Question

In a photoelectric effect experiment, a laser beam of unknown wavelength is shone on a cesium photo cathode (work function of \(\phi=2.100 \mathrm{eV}\) ). It is found that a stopping potential of \(0.310 \mathrm{~V}\) is needed to eliminate the current. Next, the same laser is shone on a photo cathode made of an unknown material, and a stopping potential of \(0.110 \mathrm{~V}\) is needed to eliminate the current. a) What is the work function for the unknown material? b) What metal is a possible candidate for the unknown material?

Short answer

Question: Calculate the work function for the unknown photo cathode and identify the possible metal for the unknown material based on the given stopping potentials for cesium and the unknown photo cathodes. Answer: To calculate the work function for the unknown photo cathode, follow the given steps: 1. Calculate the kinetic energy of electrons for the cesium photo cathode using the provided stopping potential. 2. Calculate the energy of the incident light using the work function of cesium and the kinetic energy calculated in step 1. 3. Calculate the kinetic energy of electrons for the unknown photo cathode using the provided stopping potential. 4. Calculate the work function of the unknown photo cathode using the energy of the incident light and the kinetic energy calculated in step 3. After finding the work function of the unknown photo cathode, compare it with the known work functions of different metals.

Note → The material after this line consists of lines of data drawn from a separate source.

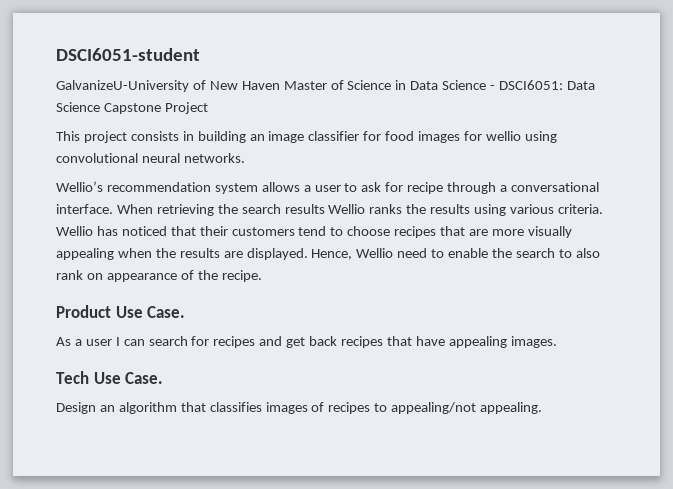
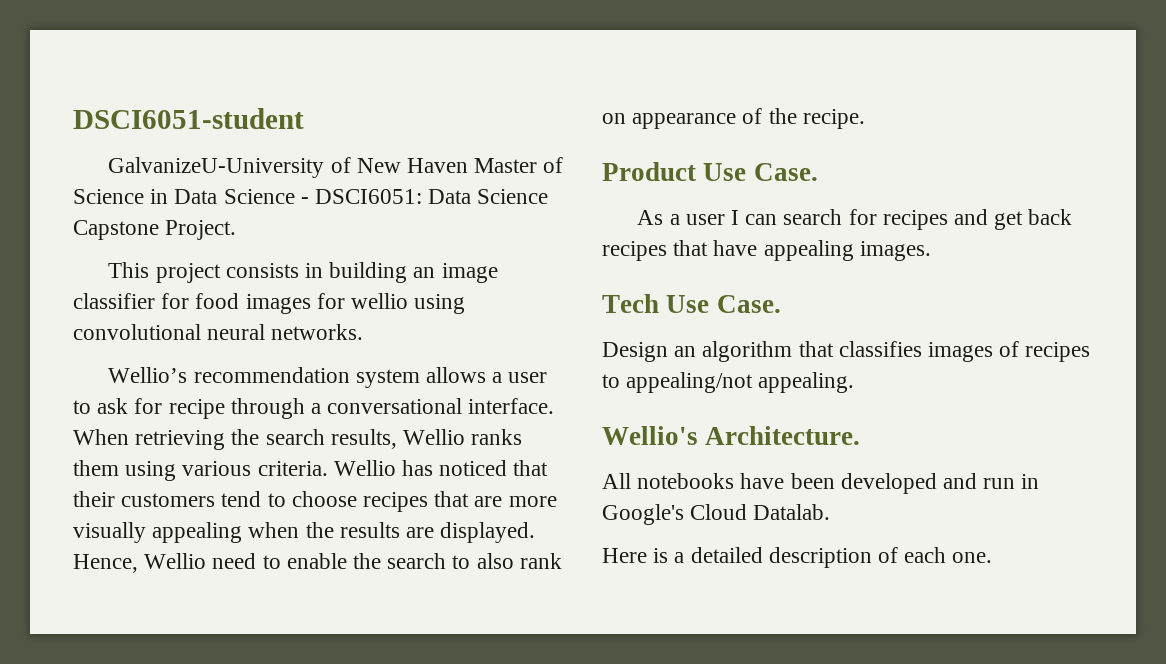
[164,102,208,114] Project -> [165,220,237,240] Project.
[284,204,325,214] results -> [330,429,397,449] results,
[406,204,471,214] the results -> [73,460,119,476] them
(543, 408) none -> [602,426,861,445] [602,473,1040,494] [602,504,831,525] [602,547,993,568] // Wellio's Architecture. // All notebooks have been developed and run in Google's Cloud Datalab. // Here is a detailed description of each one.

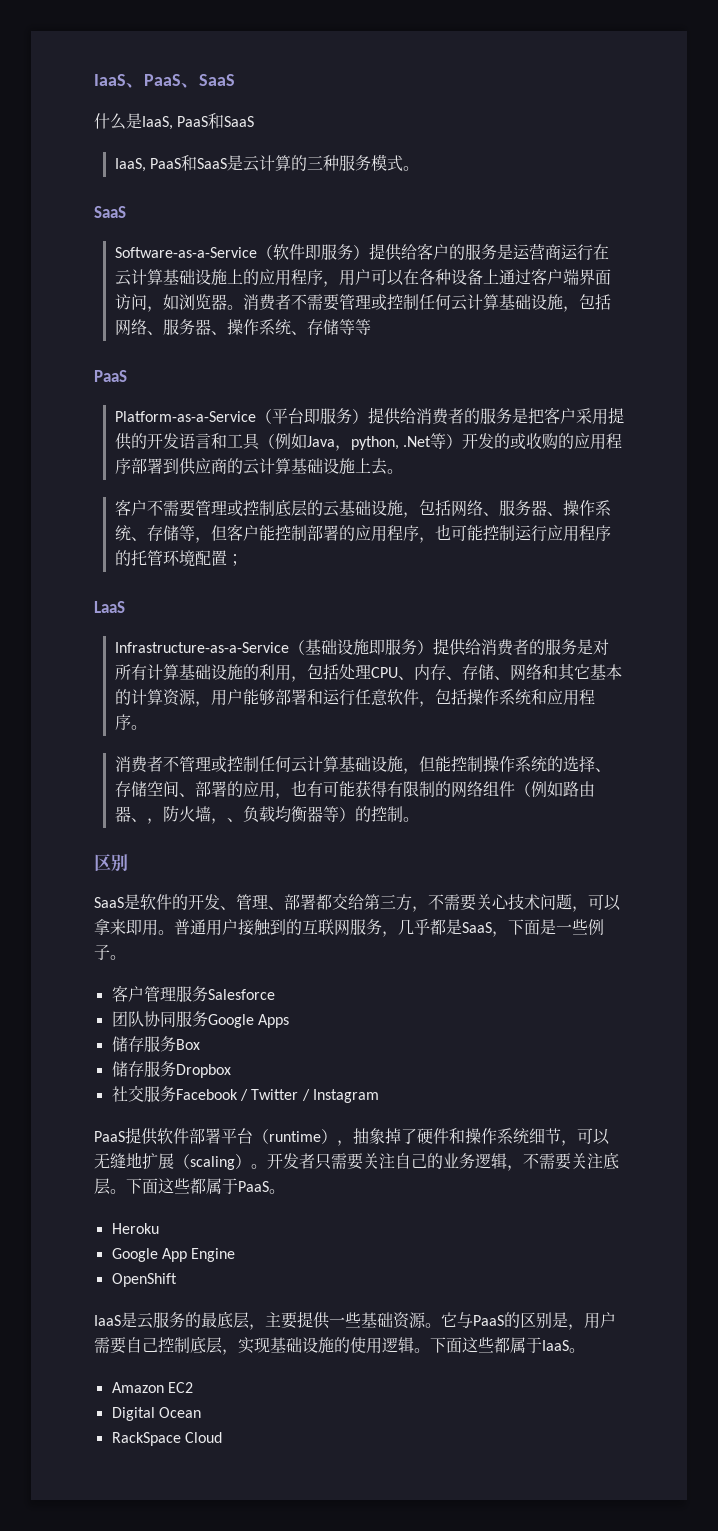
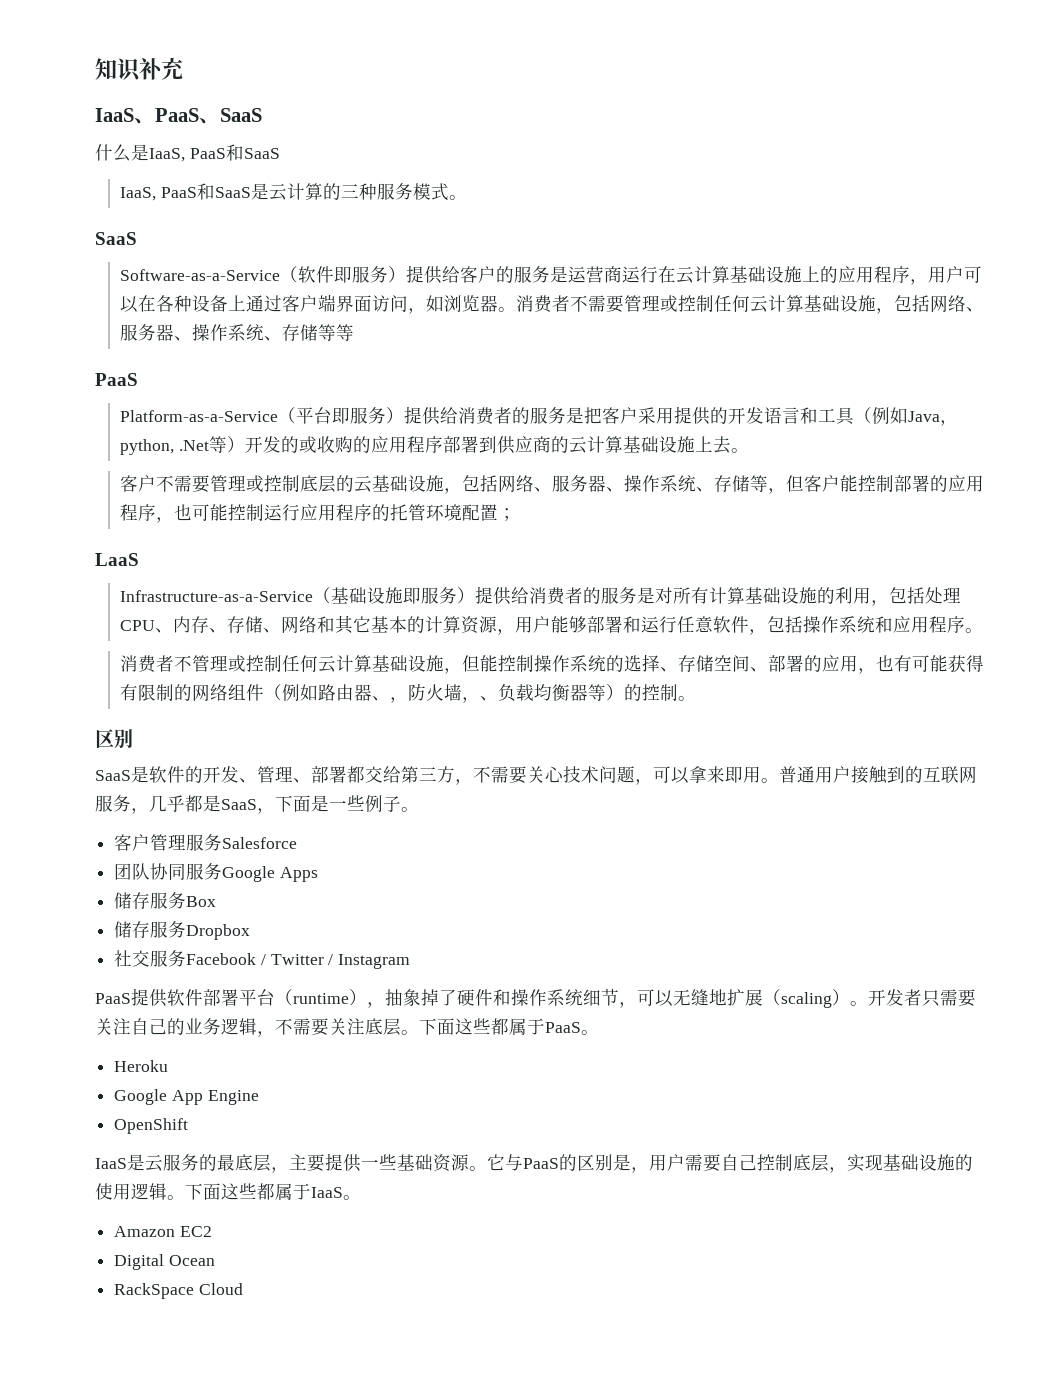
(94, 80) none -> [95,57,183,82] 知识补充 //

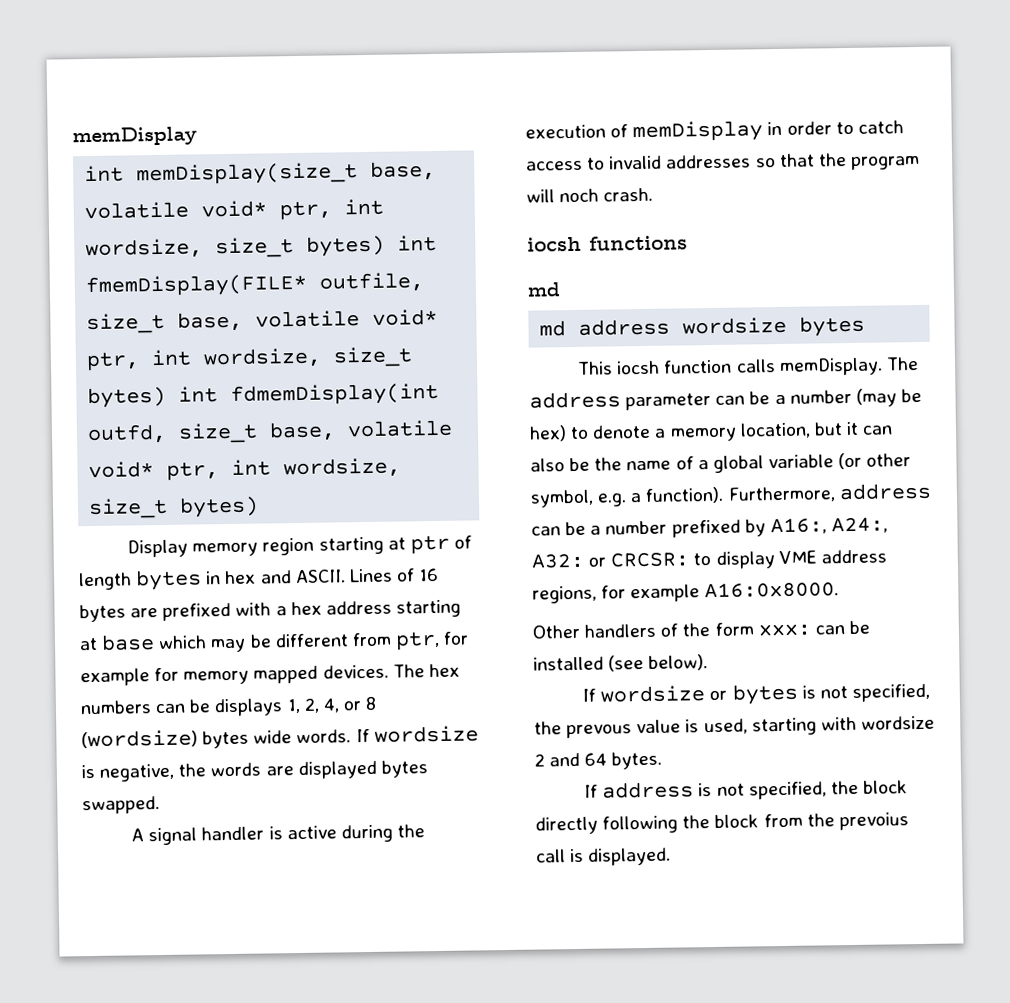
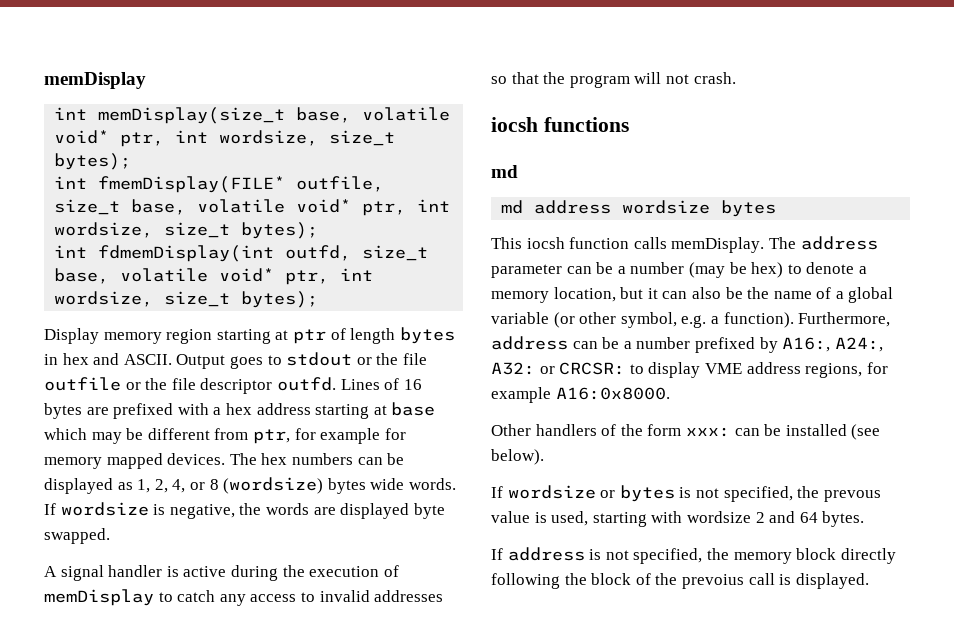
[306,235,386,257] bytes) -> [54,153,132,170] bytes); //
[87,386,167,409] bytes) -> [241,222,319,239] bytes); //
[179,496,260,518] bytes) -> [241,291,319,308] bytes);
(346, 576) none -> [176,352,427,369] [44,377,336,394] Output goes to stdout or the file outfile or the file descriptor outfd.
[214,698,284,717] displays -> [44,478,133,494] displayed as
[380,760,428,778] bytes -> [413,503,445,519] byte
[767,121,832,136] in order -> (154, 597) none
(904, 127) none -> [219,594,246,606] any
[559,188,600,203] noch -> [665,74,689,84] not
(859, 787) none -> [733,552,792,564] memory
[763,813,803,828] from -> [635,573,651,585] of

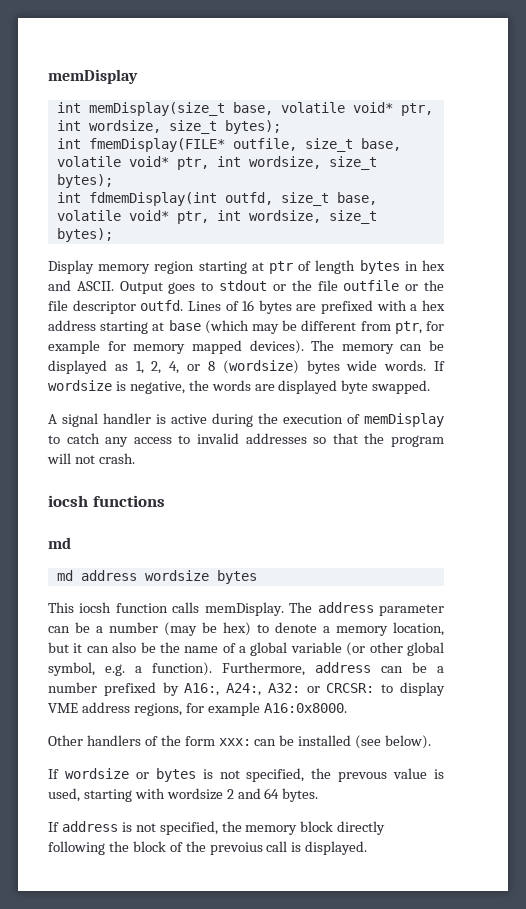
[44,428,87,440] which -> [204,320,249,334] (which
[167,453,353,465] devices. The hex numbers -> [249,340,394,354] devices). The memory
(617, 318) none -> [406,642,444,656] global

The metal with a work function that matches (or is very close to) the calculated work function might be a candidate for the unknown material.

Step-by-step solution

Calculate the Kinetic Energy of Electrons for Cesium Photo Cathode

Using the given stopping potential (\(V_s\)) for the cesium photo cathode, we can calculate the kinetic energy of the emitted electrons: $$ E_k = eV_s $$ Given: \(V_s = 0.310 \mathrm{V}\) and \(e = 1.602 \times 10^{-19} \mathrm{C}\) $$ E_k = (1.602 \times 10^{-19} \mathrm{C})(0.310 \mathrm{V}) $$

Calculate the Energy of the Incident Light

Using the formula mentioned in the analysis, we can find the energy of the incident light: $$ E_k = hf - \phi $$ Given: \(\phi_{Cs} = 2.100 \mathrm{eV}\) Where \(\phi_{Cs}\) is the work function of Cesium. Since we need the energy in electronvolt (eV), convert the kinetic energy from Joules to electronvolt by dividing by \(e\): $$ hf - \phi_{Cs} = E_k/e $$ $$ hf = E_k/e + \phi_{Cs} $$

Calculate the Kinetic Energy of Electrons for Unknown Photo Cathode

Using the given stopping potential (\(V_s\)) for the unknown photo cathode, we can calculate the kinetic energy of the emitted electrons: $$ E_k' = eV_s' $$ Given: \(V_s' = 0.110 \mathrm{V}\) and \(e = 1.602 \times 10^{-19} \mathrm{C}\) $$ E_k' = (1.602 \times 10^{-19} \mathrm{C})(0.110 \mathrm{V}) $$

Calculate the Work Function of the Unknown Photo Cathode

Now, using the formula mentioned in the analysis, we can find the work function of the unknown photo cathode: $$ E_k' = hf - \phi' $$ Where \(\phi'\) is the work function of the unknown material. Since we have found the energy of the incident light, we can calculate \(\phi'\): $$ \phi' = hf - E_k'/e $$ Now, plug the values you found and calculate the work function \(\phi'\). #b) Identify the possible metal for the unknown material#

Compare the calculated work function with the known work functions

Compare the calculated work function with the known work functions of different metals. The metal with a work function that matches (or is very close to) the calculated work function might be a candidate for the unknown material. You can use a table of work functions of different metals for this comparison.